For more information on migrating to the latest versions of Gemini 1.5 Pro and 1.5 Flash, please visit the Gemini API model page.
gemini 1.5 pro
We continue to be amazed by the creative and useful applications of Gemini 1.5 Pro’s 2 million token-long context window and multimodal features. There are still many new use cases to build, from understanding videos to processing 1,000-page PDFs.

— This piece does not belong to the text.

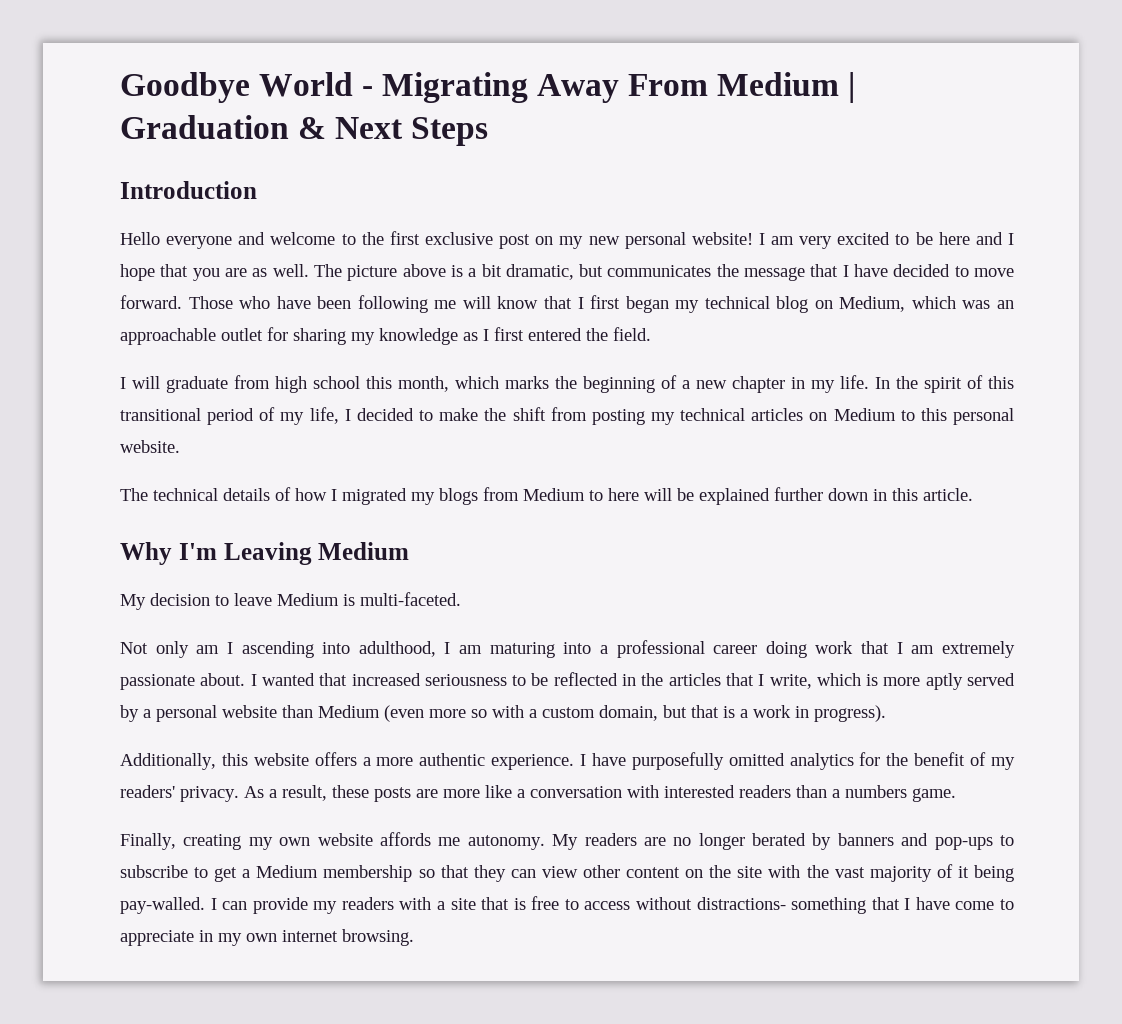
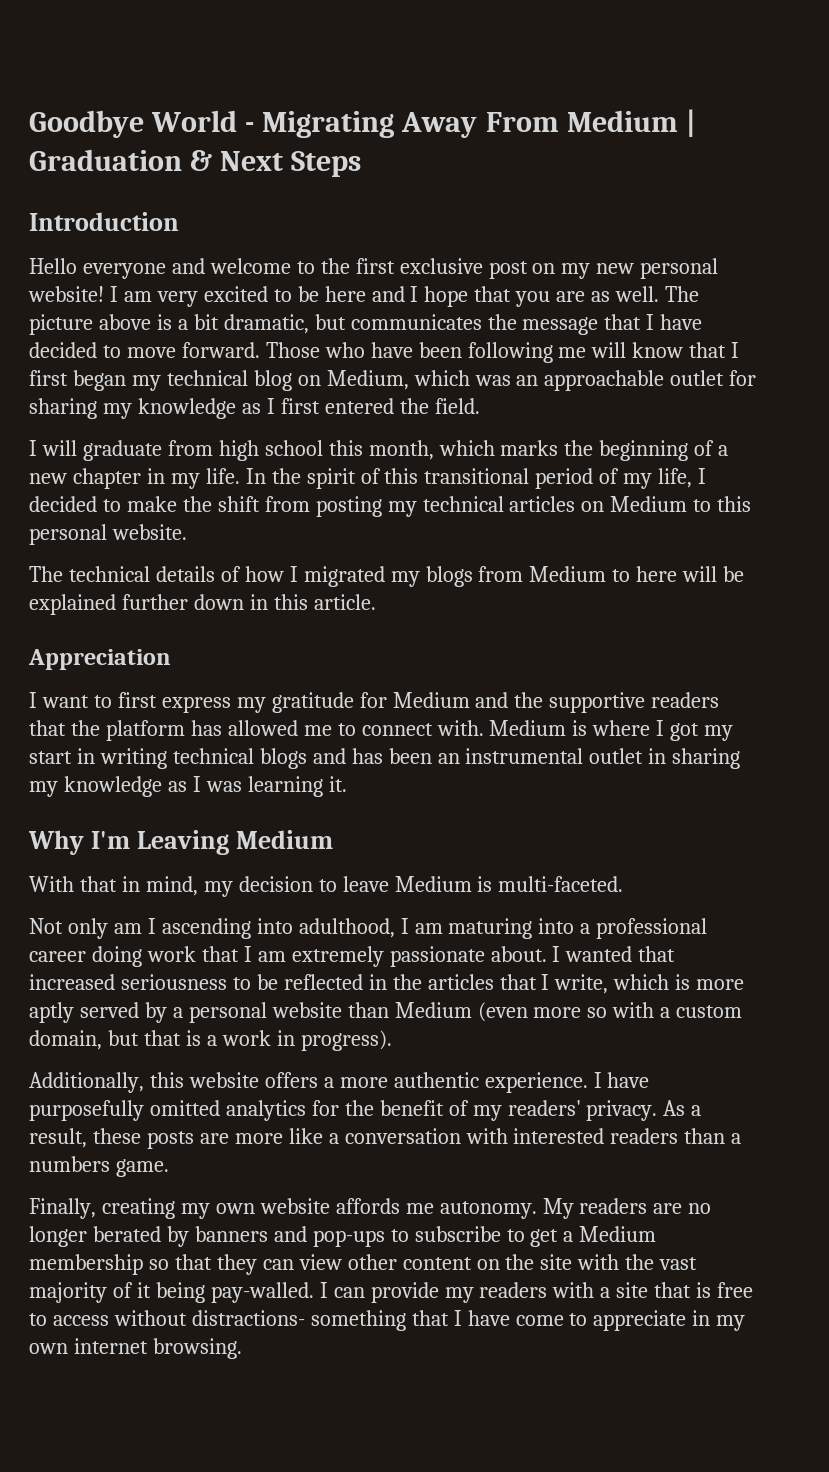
+ Appreciation
+ I want to first express my gratitude for Medium and the supportive readers that the platform has allowed me to connect with. Medium is where I got my start in writing technical blogs and has been an instrumental outlet in sharing my knowledge as I was learning it.
- My decision to leave Medium is multi-faceted.
+ With that in mind, my decision to leave Medium is multi-faceted.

Today, we are announcing a 64% price reduction on input tokens, a 52% price reduction on output tokens, and a 64% price reduction on incremental cash tokens for our most powerful 1.5 series model, Gemini 1.5 Pro, starting October 1, 2024. You will see tokens smaller than 128K. Combined with context caching, the cost of building with Gemini continues to be reduced.
Increased rate limit
To make it even easier for developers to build on Gemini, we’re increasing the rate limit for paid tiers in 1.5 Flash from 1,000 RPM to 2,000 RPM, and in 1.5 Pro from 1,000 RPM to 1,000 RPM. In the coming weeks, we will continue to increase rate limits on the Gemini API to help developers build even more features using Gemini.
2x faster output and 3x the latency
In addition to major improvements in our latest models, over the past few weeks we have reduced latency by 1.5 flashes, significantly increased output tokens per second, and enabled new use cases in our most powerful models.
Updated filter settings
Since Gemini’s first launch in December 2023, building a safe and reliable model has been a key focus. The latest version of Gemini (-002 model) improves the model’s ability to follow user instructions while balancing safety. We continue to provide a set of safety filters that developers can apply to Google’s models. In the model released today, no filters are applied by default to allow developers to determine the best configuration for their use case.
Gemini 1.5 Flash-8B Experimental Update
We are releasing “Gemini-1.5-Flash-8B-Exp-0924”, which is a further improvement on the Gemini 1.5 model announced in August. This improved version includes significant performance improvements for both text and multimodal use cases. Currently available via Google AI Studio and Gemini API.
The overwhelmingly positive feedback that developers have shared regarding 1.5 Flash-8B is incredible, and we continue to shape our experiment-to-product release pipeline based on developer feedback. Masu.
We’re excited about these updates and can’t wait to see what you build with the new Gemini models. Also, if you are a Gemini Advanced user, you will soon have access to a chat-optimized version of Gemini 1.5 Pro-002.